I mentioned I had launched a new solo art show (“For the Love of SEAnery”) in March. The venue was forced to close its doors, so I shared with Maisonneuve my disappointment at a hanging exhibit no one would see. But within days, the show became available on the resto-gallery’s Crowdfunder Canada site thanks to a J.W. McConnell Foundation grant offered to the Wellington West Business Improvement Area. I’m sharing proceeds with Minwaashin Lodge in Ottawa, which provides a range of programs and services to First Nations, Inuit and Métis women and children (regardless of status) who are survivors of domestic and other forms of violence, and who may also be suffering the effects of the residential school system.

Meanwhile, I took the downtime to launch a small meeting group of writers (from eastern Ontario, Newfoundland and Labrador and Boston) who connect monthly to share our nonfiction book ideas and aspirations. We’re called, Bookish Writing Support Group, and we’ve had two virtual meetings so far. I also joined the Writers Union of Canada, applied for the Public Lending Right Program and affiliation with Access Copyright and created author profiles on places like Goodreads and Amazon. These are things I ought to have considered sooner, but there never seemed to be the time..

Of course, there are things that have been postponed – I’m three chapters away from a finished audiobook version of Cod Collapse; and I was to appear with one of my favourite authors, Linden MacIntyre, at the spring session of the Ottawa Writersfest. The audiobook will continue and the session with Linden is to be rescheduled, so I hold out hope.

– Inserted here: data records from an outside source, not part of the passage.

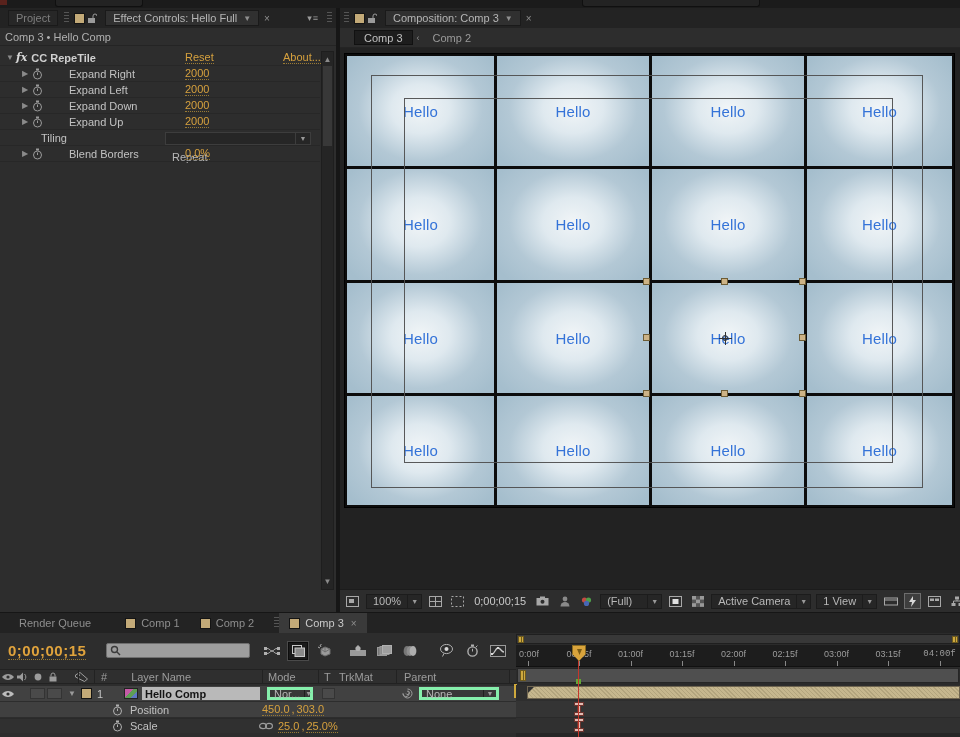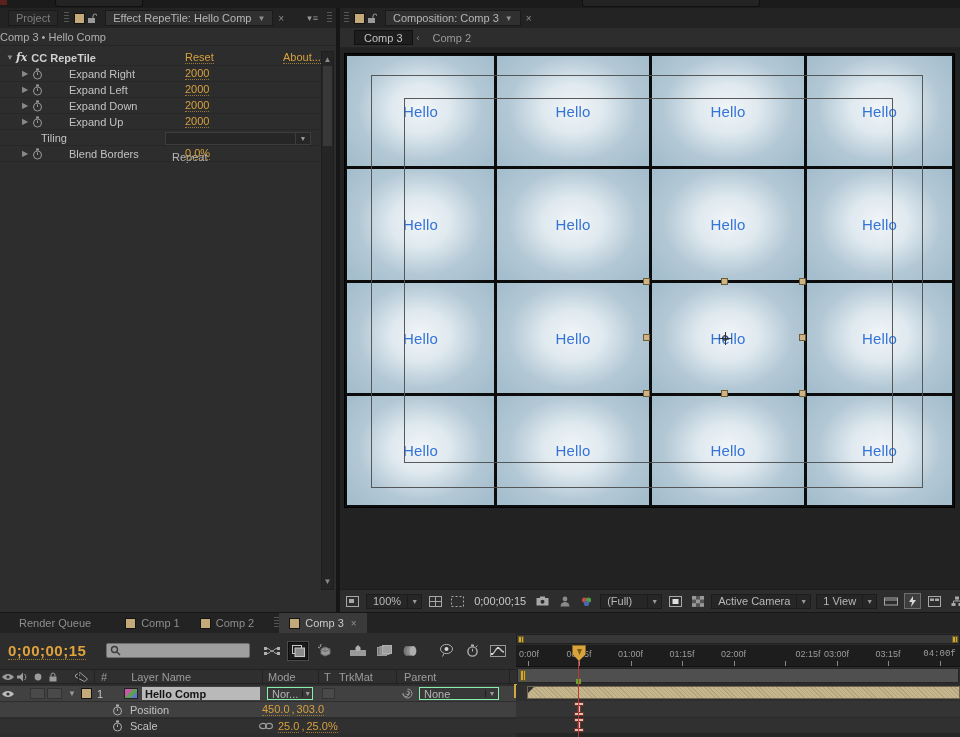--- a/index.html
+++ b/index.html
@@ -149,7 +149,7 @@
         </svg>
     </span>
     <div class="tabbox">
-      <span>Effect RepeTile: Hello Comp</span>
+      <span>Effect Controls: Hello Full</span>
       <span class="ddarrow">▼</span>
     </div>
     <span class="closex">×</span>

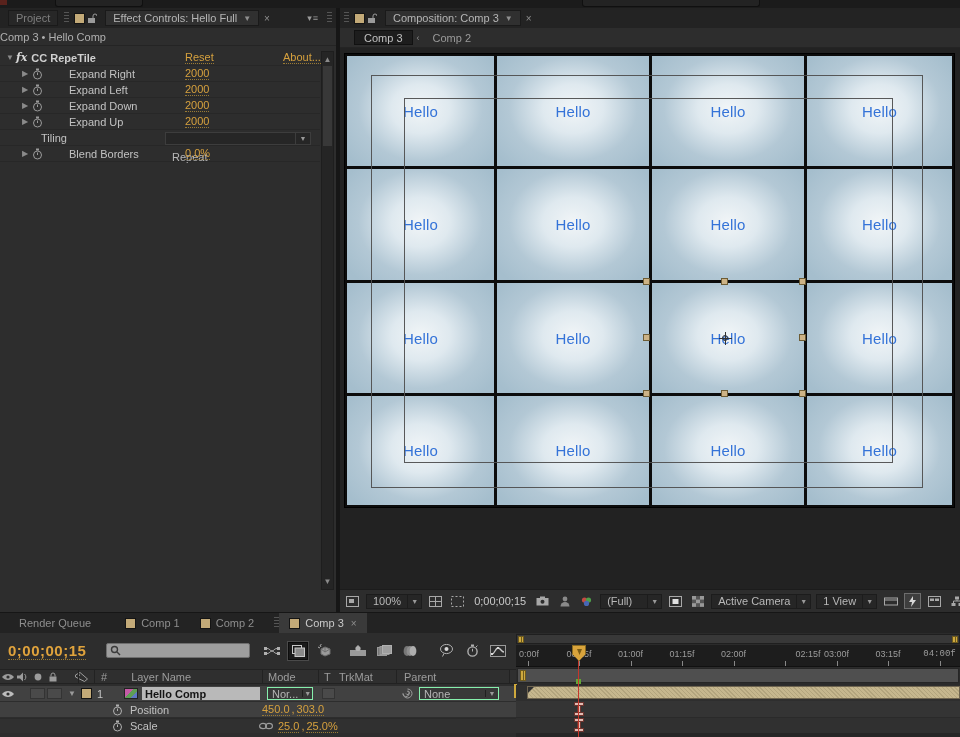--- a/index.html
+++ b/index.html
@@ -26,7 +26,7 @@
 
   
   #fxpanel { left:0; top:8px; width:336px; height:604px; }
-  #fxcrumb { position:absolute; top:20px; left:0; right:0; height:18px; background:#2d2d2d; border-bottom:1px solid #242424; display:flex; align-items:center; color:#b0b0b0; }
+  #fxcrumb { position:absolute; top:20px; left:0; right:0; height:18px; background:#2d2d2d; border-bottom:1px solid #242424; display:flex; align-items:center; padding-left:5px; color:#b0b0b0; }
   .fxrow { position:absolute; left:0; width:320px; height:16px; display:flex; align-items:center; border-bottom:1px solid #272727; }
   .twirl { width:10px; margin-left:22px; color:#8a8a8a; font-size:8px; }
   .twirl.hdr { margin-left:6px; }

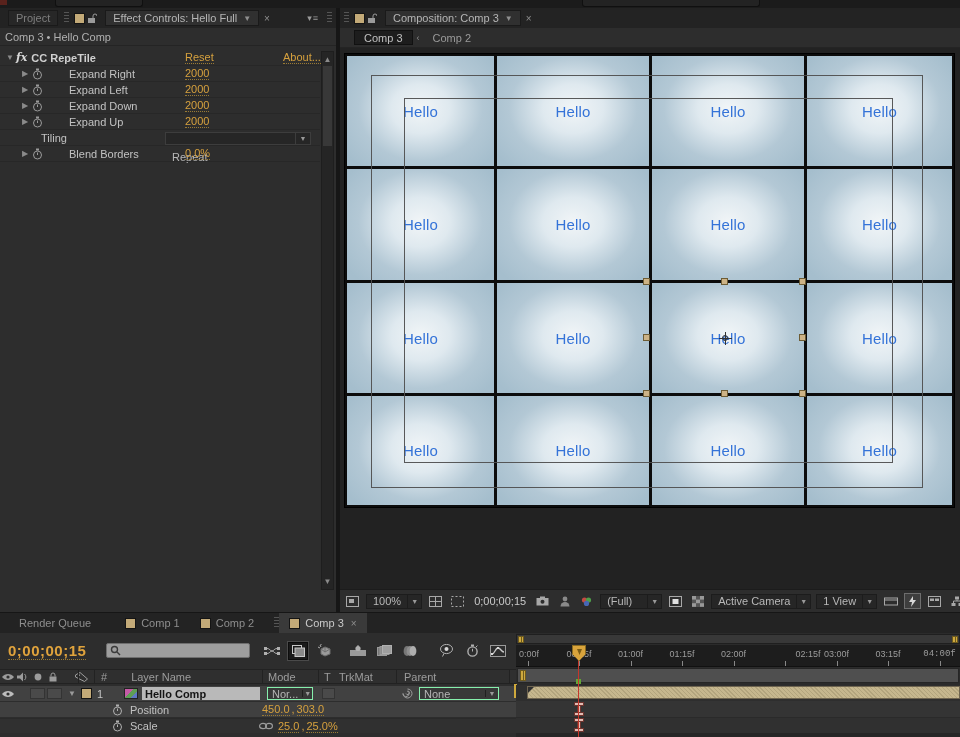--- a/index.html
+++ b/index.html
@@ -670,7 +670,7 @@
         <i class="rtick" style="left: 166px;"></i>
         <span class="rlabel" style="left: 217.5px;">02:00f</span>
         <i class="rtick" style="left: 217.5px;"></i>
-        <span class="rlabel" style="left: 269px; margin-left: 23px;">02:15f</span>
+        <span class="rlabel" style="left: 269px;">02:15f</span>
         <i class="rtick" style="left: 269px;"></i>
         <span class="rlabel" style="left: 320.5px;">03:00f</span>
         <i class="rtick" style="left: 320.5px;"></i>

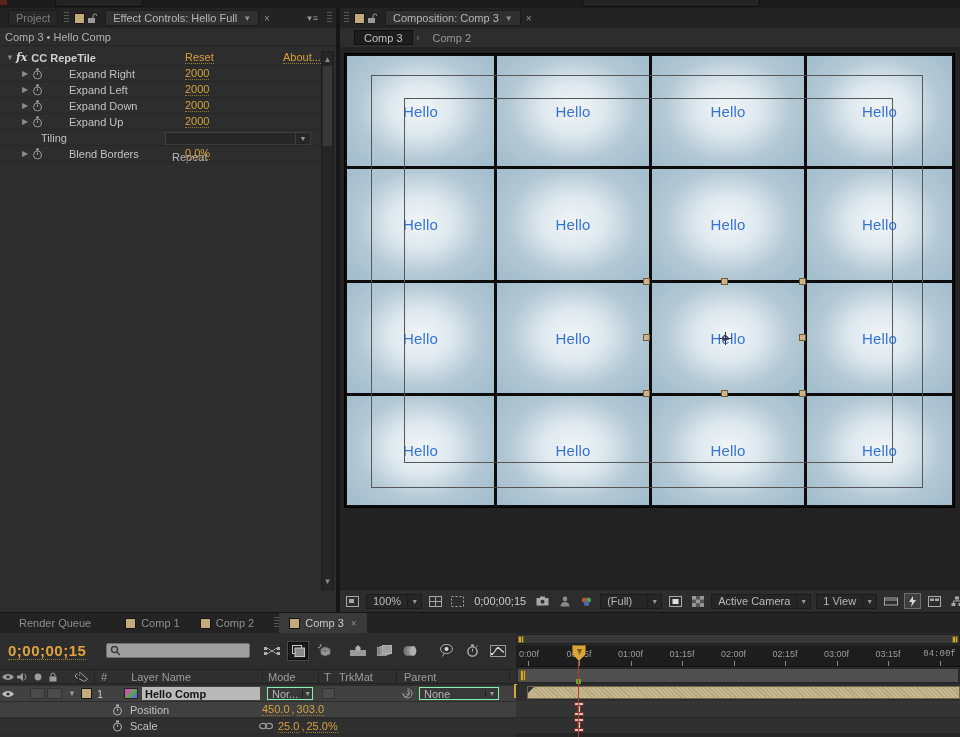--- a/index.html
+++ b/index.html
@@ -91,7 +91,7 @@
   #prow-pos { top:89px; background:#404040; }
   #prow-scale { top:105px; background:#303030; border-top:1px solid #2a2a2a; }
   .cell-num { position:absolute; left:97px; color:#c4c4c4; }
-  .modebtn { position:absolute; height:13px; background:#383838; border:1px solid #86efac; color:#b5b5b5; display:flex; align-items:center; }
+  .modebtn { position:absolute; height:13px; background:#383838; border:3px solid #86efac; color:#b5b5b5; display:flex; align-items:center; }
   .modebtn .lbl { padding:0 4px; flex:1; }
   .modebtn .dbtn { width:13px; border-left:1px solid #1f1f1f; text-align:center; font-size:7px; color:#999; }
   .propname { position:absolute; left:130px; color:#c2c2c2; }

I’ve also managed to stay in touch with some of my non-profit work, for example, last week helping to develop a Personal Protective Equipment video for family caregivers with The Ottawa Hospital’s Simulation Centre and the Canadian Foundation for Healthcare Improvement. Just this week, results from a McMaster Health Forum roundtable on scaling up shared decision-making in home and community care was released (I participated in the forum in the fall). The Forum’s findings are even more relevant now, for example, the reports cites “a lack of culture of patient engagement in general [in home and community care], and particularly in the case of older adults. As one participant said: ‘We don’t have a culture of older adults expecting to be engaged in decisions about them. We often turn to the family even if the older adult is sitting there.’ A second participant went further: ‘Our system is about mitigating all risk. How do we get out of our societal value of over protecting our elderly [and thus not allowing them to make choices]’).” I find this discussion particularly haunting now as we consider families are often not present with loved ones (e.g., in Long-Term Care and palliative care) and decisions may be made in their absence, as well as without full patient input. And yet, my volunteer work as a community rep on the Bruyère Board of Directors reminds me that our clinicians are doing everything they can (and more), during an unprecedented time.

Now, I continue to wait, doing my best to focus on what matters and trying to give into the emotions, as they come, while preparing for an uncertain but hopeful future.